Paolo Naso: Accidental Racism

We publish here below, the speech that Paolo Naso gave on August 5, 2018 from Radio1 Rai for the column “Essere chiesa insieme” of the broadcast Culto Evangelico. Mr. Naso is the coordinator of the Mediterranean Hope – Programme for refugees and migrants by the FCEI.

Rome (NEV), August 5, 2018 – Unlike no other topic, immigration makes the front pages of newspapers and monopolizes the political debate. It has been that for a while, but news has recently recorded an escalation of violence and aggressiveness that can hardly fail to alarm.

On July 31, in Cala Genone, Nuoro, a group of people in a cafeteria refused to be served by Mamadou Yang, an 18-year-old waiter from Senegal and a rising star of the local soccer team. A stunt will be defined. On July 29, an egg was thrown in the face of Daisy Osaque, a black Italian girl who lives in Moncalieri, a leading athlete who now risks a forced stop although hopefully temporary.

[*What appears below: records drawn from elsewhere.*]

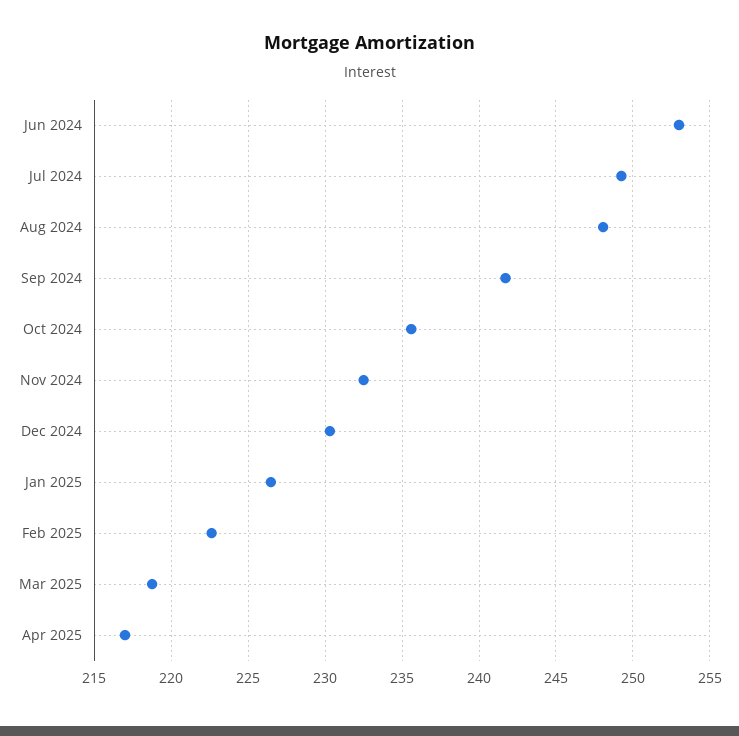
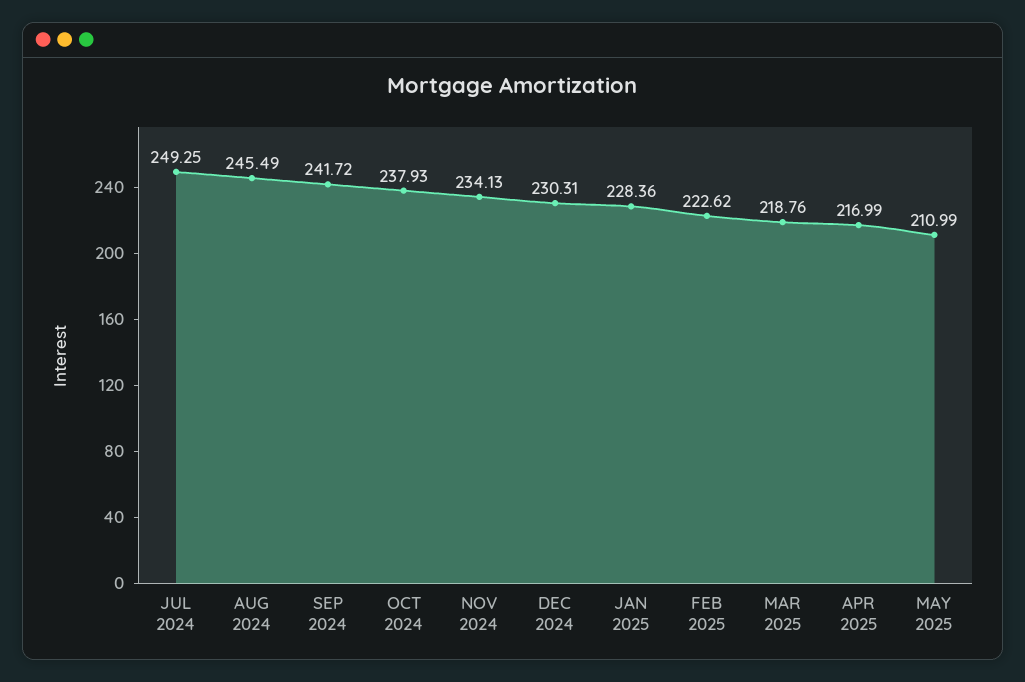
Jun 2024: 253 -> none
Aug 2024: 248 -> 245.49
Oct 2024: 235.5 -> 237.93
Nov 2024: 232.5 -> 234.13
Jan 2025: 226.5 -> 228.36
MAY 2025: none -> 210.99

On the same day, in Aprilia near Latina, a group of last-minute sentries killed Hady Zaitouni, a 43-year Moroccan with some minor criminal record, because they thought that he was about to carry out a theft. On 27 July, in Partinico, Sicily, Dieng Khalifa, a young asylum seeker from Senegal, who works as a waiter, was offended with racist insults – the usual “go home dirty nigger” – and then violently attacked by a group of Italian people.

In all cases, police quickly excluded the racist motivation. The vice-premier Matteo Salvini went further and said that racism is an invention of the left and that the real problem is the crimes committed by immigrants. The problem is very serious and deserves more detailed and careful considerations than some good-effect statements perfect for the evening news.

Racism is not only the Racial Laws experienced in Italy in 1938; nor the South African apartheid that imposing the separation between whites, blacks and mestizos until 1991 nor the racial segregation that in the United States forbade blacks from attending the same schools of with students.

Moreover, none of those measures was defined as racist and indeed, still in the 1960s many American citizens claimed the rationality and even the necessity of a system of segregation defined as “separation but in equality”. Racism is rarely acknowledged.

Even in today Italy, the risk is that of interpretive minimalism, that means a widespread idea that we have been witnessing just boyish pranks resulting from the exasperation of innocent victims who have been overwhelmed by a massive migration flow. In short, a good-natured racism, accidental and therefore not worrisome. Just an institutional phone call to the victims and everything is all right.

On the contrary, the churches, the Catholic and the Protestants ones, express a deep concern. And we believe that the Catholic newspaper Avvenire did right writing “Vergogniamoci” (Shame on Us) in the headlines of July 31 issue. A responsible political establishment does not wait for someone to burn a synagogue to launch the alarm against anti-Semitism, but takes immediate action when a loud slogan against Jews is heard in the stadiums. In the same way, the political establishment should take action when a Roma or a black person is attacked.

But we do not pretend from the political establishment a more virtuous attitude than ours one since Martin Luther King – killed in a racial motivated attack – was right when he said that he was not frightened by “the violence of the bad but the indifference of the good”.